もし今更慰撫するように背中に手を回されたり「竹谷…」とか戸惑った声で名前を呼ばれたりしたら、冗談じゃなく今までの鬱憤を込めて体格差に任せた死ぬかもしれない一撃をその脳天にくらわせるつもりだったのだが、自分が無いことに定評がある食満先輩にはそもそもそんな考えすらなかったようで、相変わらず両の手はだらんとしていてあの低い声を出すこともしなかった。それはそれでまた腹立たしいのだから結局どうされたかったのかはわからないのだが、とりあえずこの先輩と相容れることは今後もなさそうだなと確信を新たにした。ようやく本人の前で吐露できたと言うのにさして遺恨は晴れぬまま、むしろますます濃くなった気がする。しかもなんの感慨もなさそうに先輩は俺の名前ではないことで、声帯をふるわせる。
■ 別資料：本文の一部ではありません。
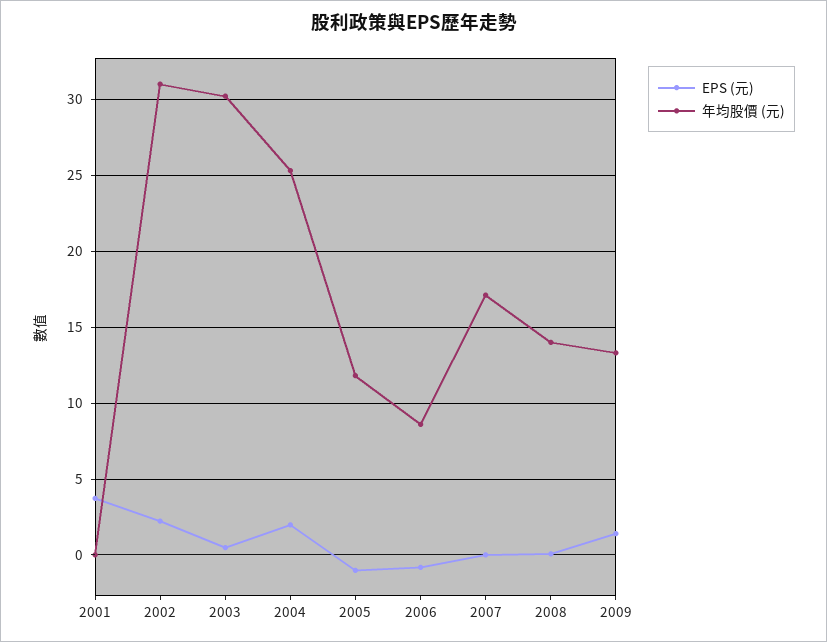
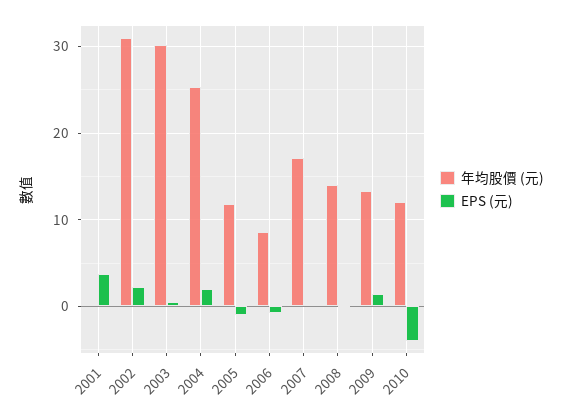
年均股價 (元), 2010: none -> 12
EPS (元), 2010: none -> -4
「秋口でよかったな、凍死するこたねえよ。ただすげえ暑苦しいからいい加減離せ」
「…はいはい」

先輩が心なしか青ざめてはあはあ言っててこの失礼な男いっそ死んでくれれば泣いたりもできるのだろうが、と思案したが潮江先輩と一緒に乱闘騒ぎを起こす彼は生命力に溢れててどうにも死にそうにもなく、この先輩が卒業するまでは俺の禍根も消えないのだろう。こんなことなら先輩自らが口にしたように肩車でもなんでもしてもらってさっさとこんな穴倉脱出して岩で穴をふさげばよかった。心配して見せたところで感謝もされていないようだし。

「・・・あ、そういえば」
「しかしお前、すげえな。俺はもう割とあきらめてたし、如来ってやつは伊作みたいなもんだと思ってたんだが」
「何いってんすか? 俺は夜でも生き物相手ならなんとなく姿が見えますけど、先輩はどうしてすぐに落ちてきたのが俺だってわかったんですか」
「馬鹿かお前? 二刻も穴ん中いりゃ、そりゃ目も慣れるわ」
「あ・・・っそースか。ハハ可愛くねー」
「可愛いないのはお前だっつーの。ほんっと図体ばっかでかくなりやがって、可愛げのかけらもありゃしねえ。けど、お前にゃ頭突きとかしまくったからな。髪の毛の感触とかで、多分目が使えなくてもわかっただろうな、お前相手なら」
「………待って先輩、どうしたんすか。なんか、さっきより息上がってませんか。そういや体も、さっきくそ熱かっ…」 

動けない。
発熱している。
息が荒い。
声を異様にうるさがった。
血のにおい?

「は、……え?」

六年生が穴に落ちたくらいで受身もとれないわけがない。
俺が探索していたものは、なんだったんだ。
俺が夜でも探せるものは生物だけで、死体となった蜘蛛までは、捜索できない。
どうして俺が落ちてきたとき先輩は、壁を殴っていた?
まるで、なにかを潰すかのように。
思い至ると、刺された覚えも無いのに体が震えだした。なんてこった、なんて無様な。
一つのことに捕らわれて何も見ていなかったのは俺のほうじゃないか。